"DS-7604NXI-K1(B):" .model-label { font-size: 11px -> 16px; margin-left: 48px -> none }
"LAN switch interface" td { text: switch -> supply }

◇ ◇ ◇

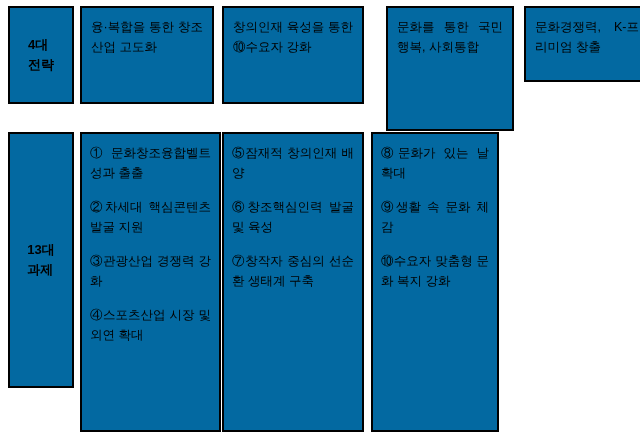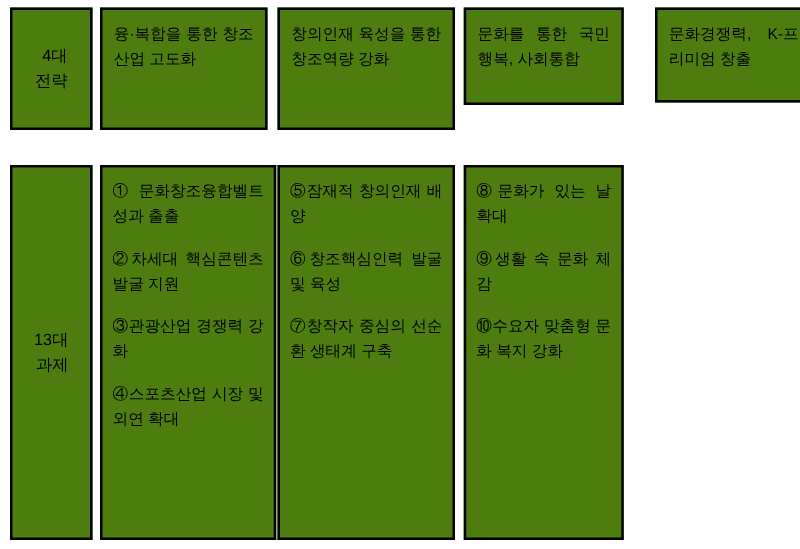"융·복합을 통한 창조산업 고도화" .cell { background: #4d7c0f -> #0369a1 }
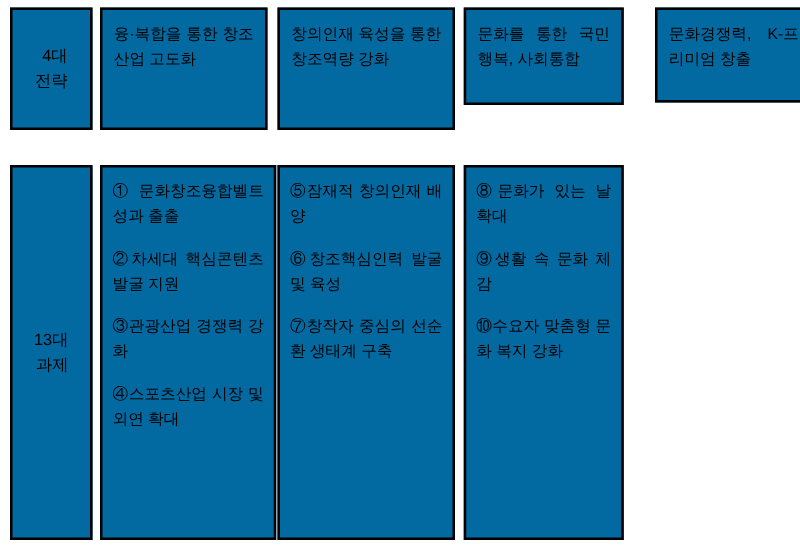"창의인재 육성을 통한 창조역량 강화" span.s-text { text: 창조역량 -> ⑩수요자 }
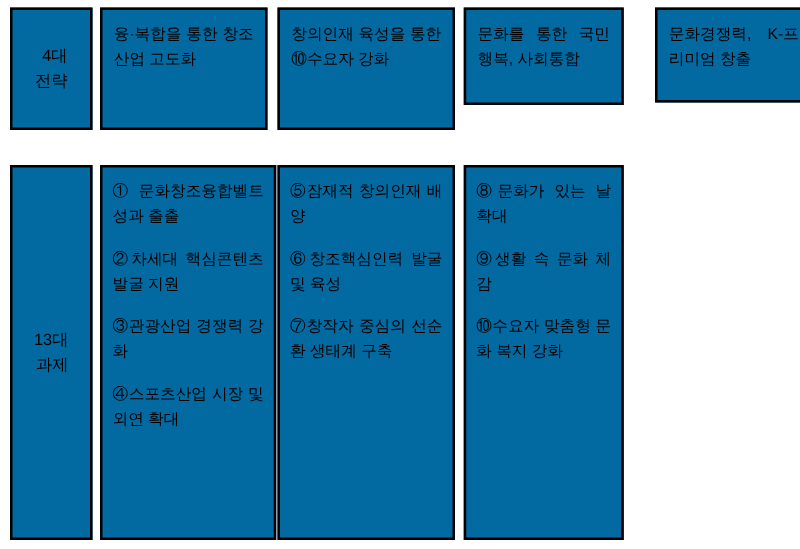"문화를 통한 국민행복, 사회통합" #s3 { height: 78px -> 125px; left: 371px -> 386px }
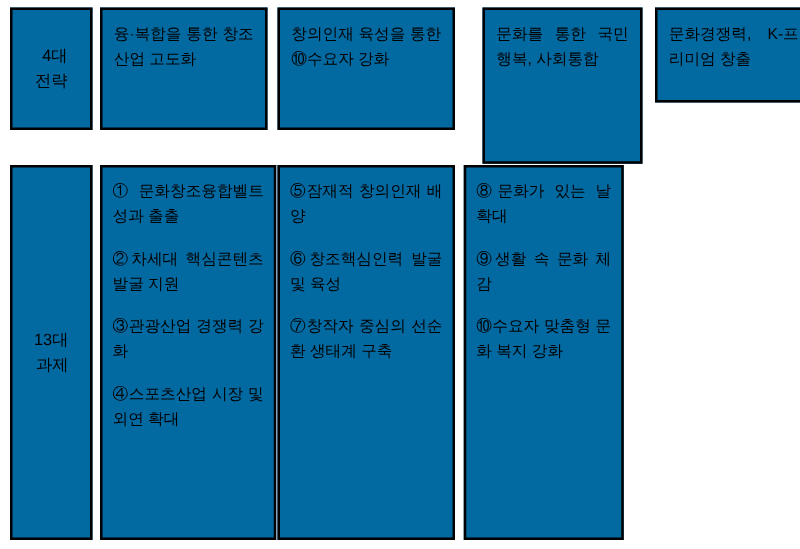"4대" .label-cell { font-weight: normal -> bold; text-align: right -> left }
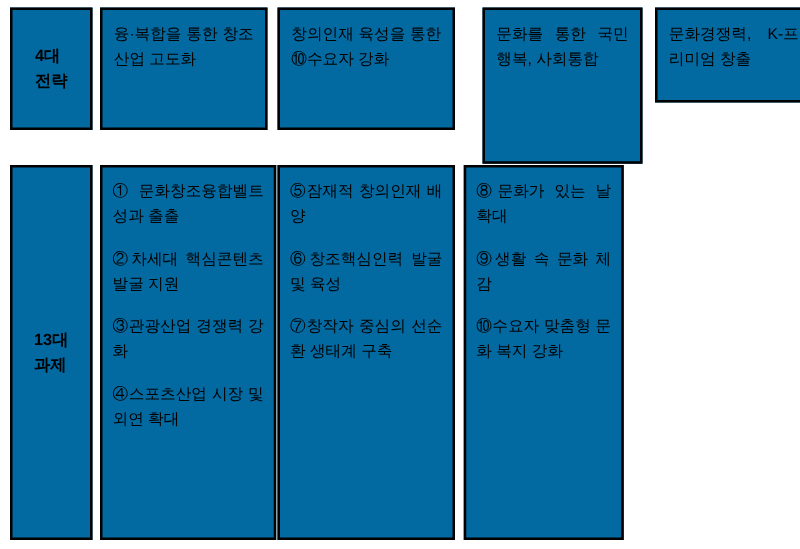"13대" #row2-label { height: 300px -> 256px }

◇ ◇ ◇

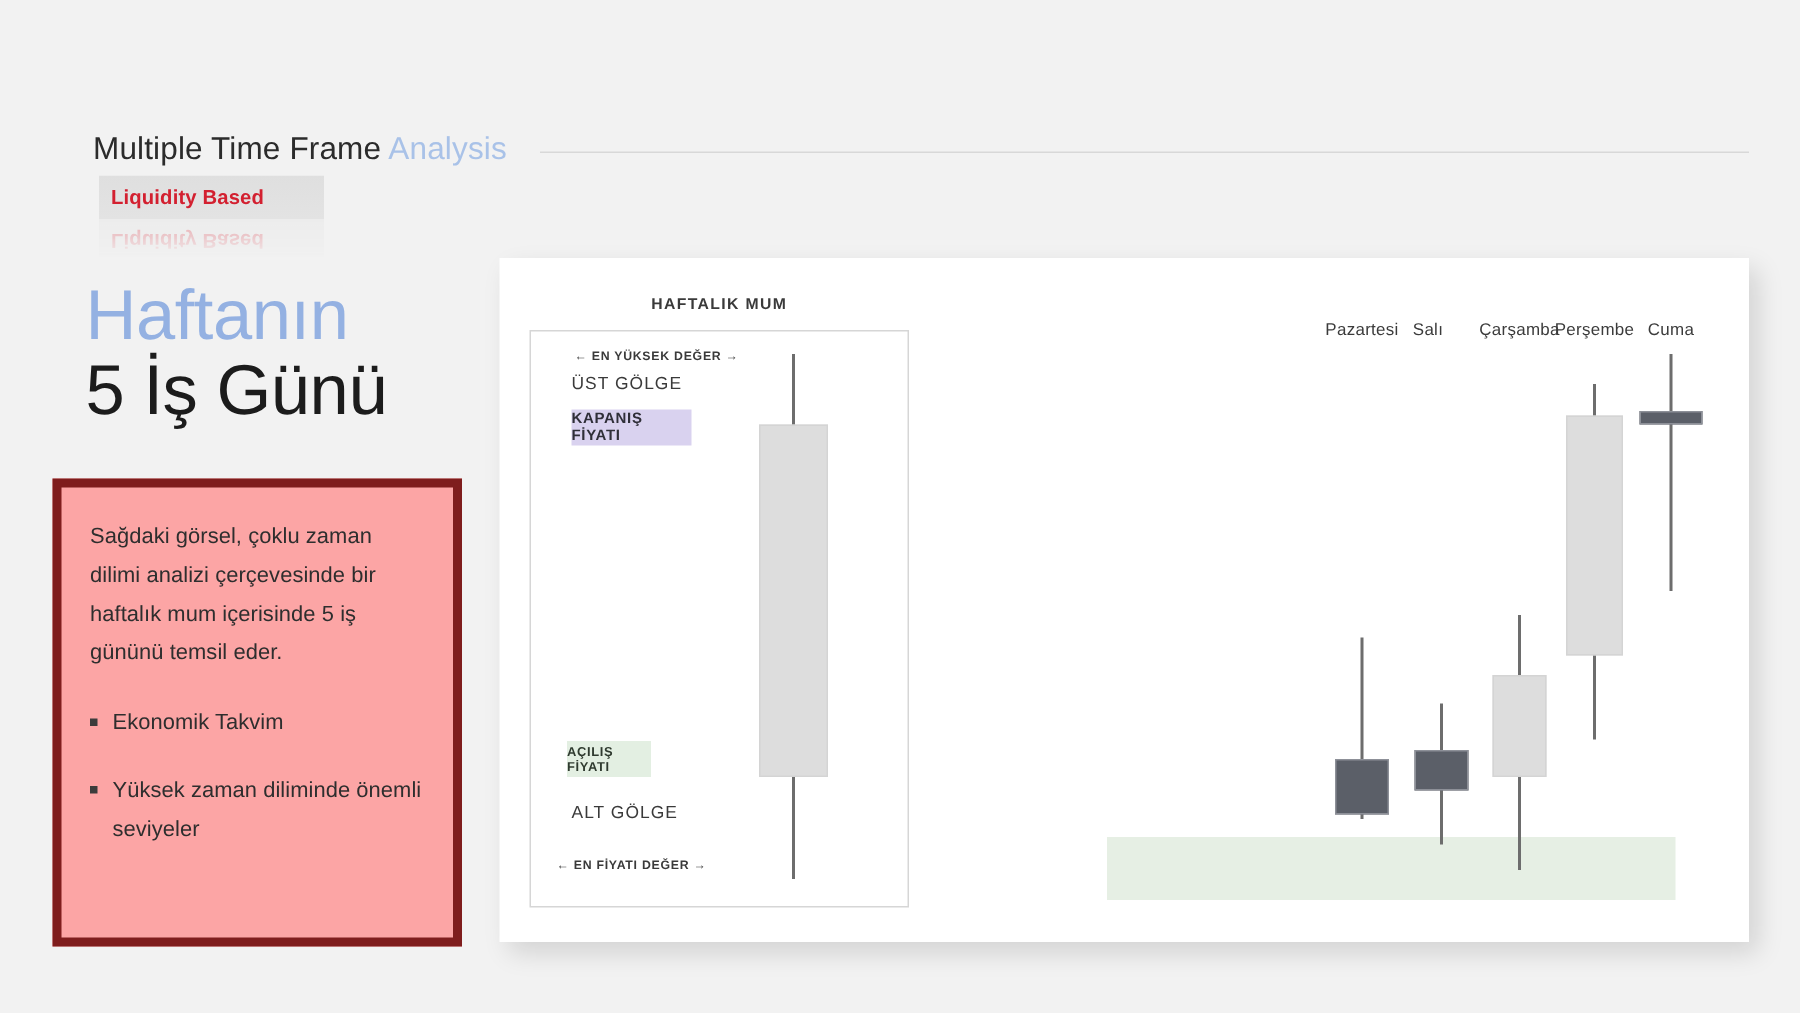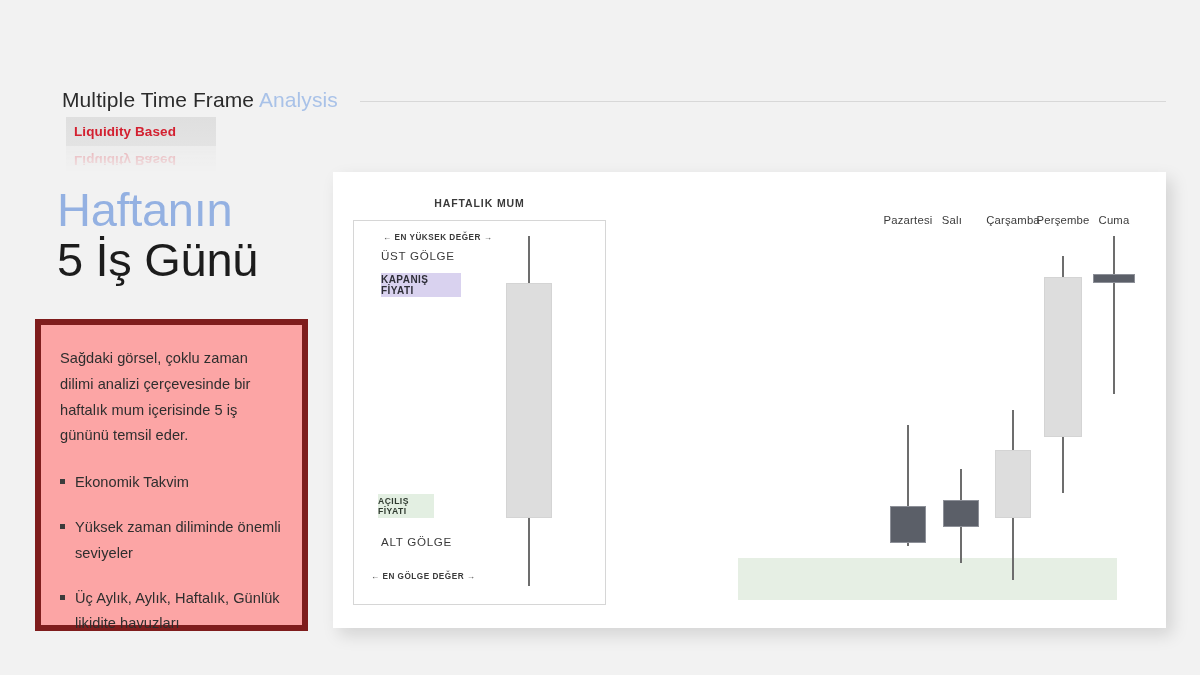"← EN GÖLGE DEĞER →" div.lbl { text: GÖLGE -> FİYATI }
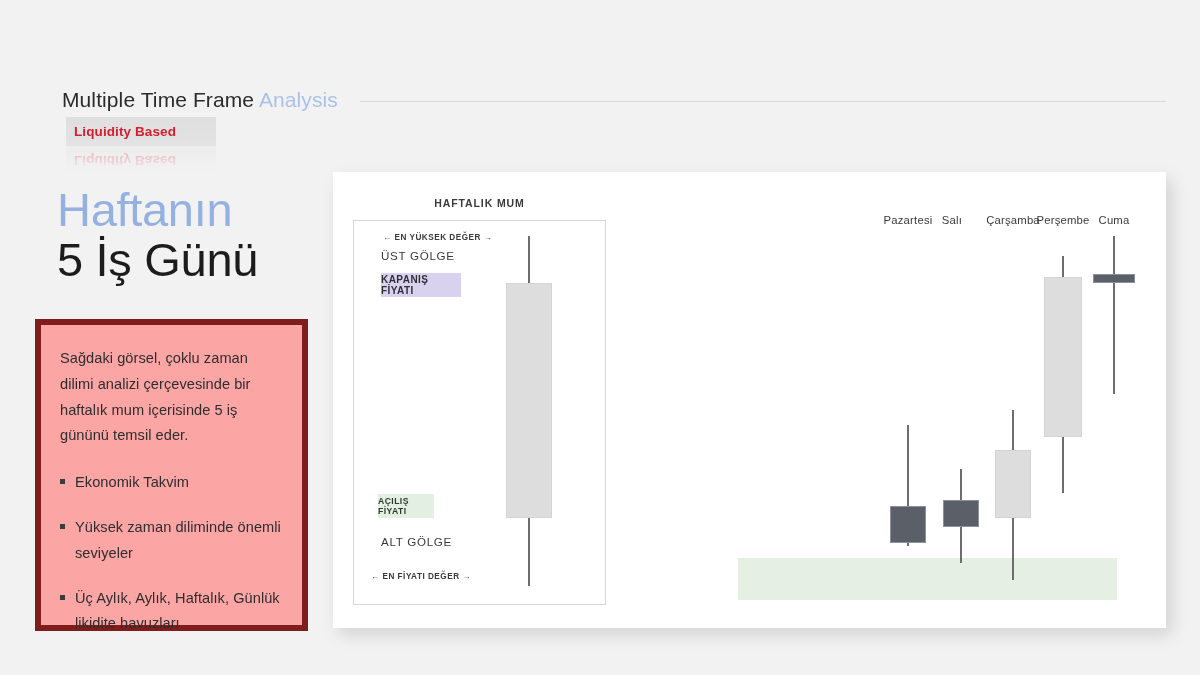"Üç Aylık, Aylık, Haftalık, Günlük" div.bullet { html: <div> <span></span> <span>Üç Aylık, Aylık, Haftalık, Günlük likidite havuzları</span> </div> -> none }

◇ ◇ ◇

Activity: What you write out is the stretch of entries from the line containing "육성을 통한 창조역량" to the line containing "height: 300px ->", word for word, with both end lines and no pictures.

Task response:
"창의인재 육성을 통한 창조역량 강화" span.s-text { text: 창조역량 -> ⑩수요자 }
"문화를 통한 국민행복, 사회통합" #s3 { height: 78px -> 125px; left: 371px -> 386px }
"4대" .label-cell { font-weight: normal -> bold; text-align: right -> left }
"13대" #row2-label { height: 300px -> 256px }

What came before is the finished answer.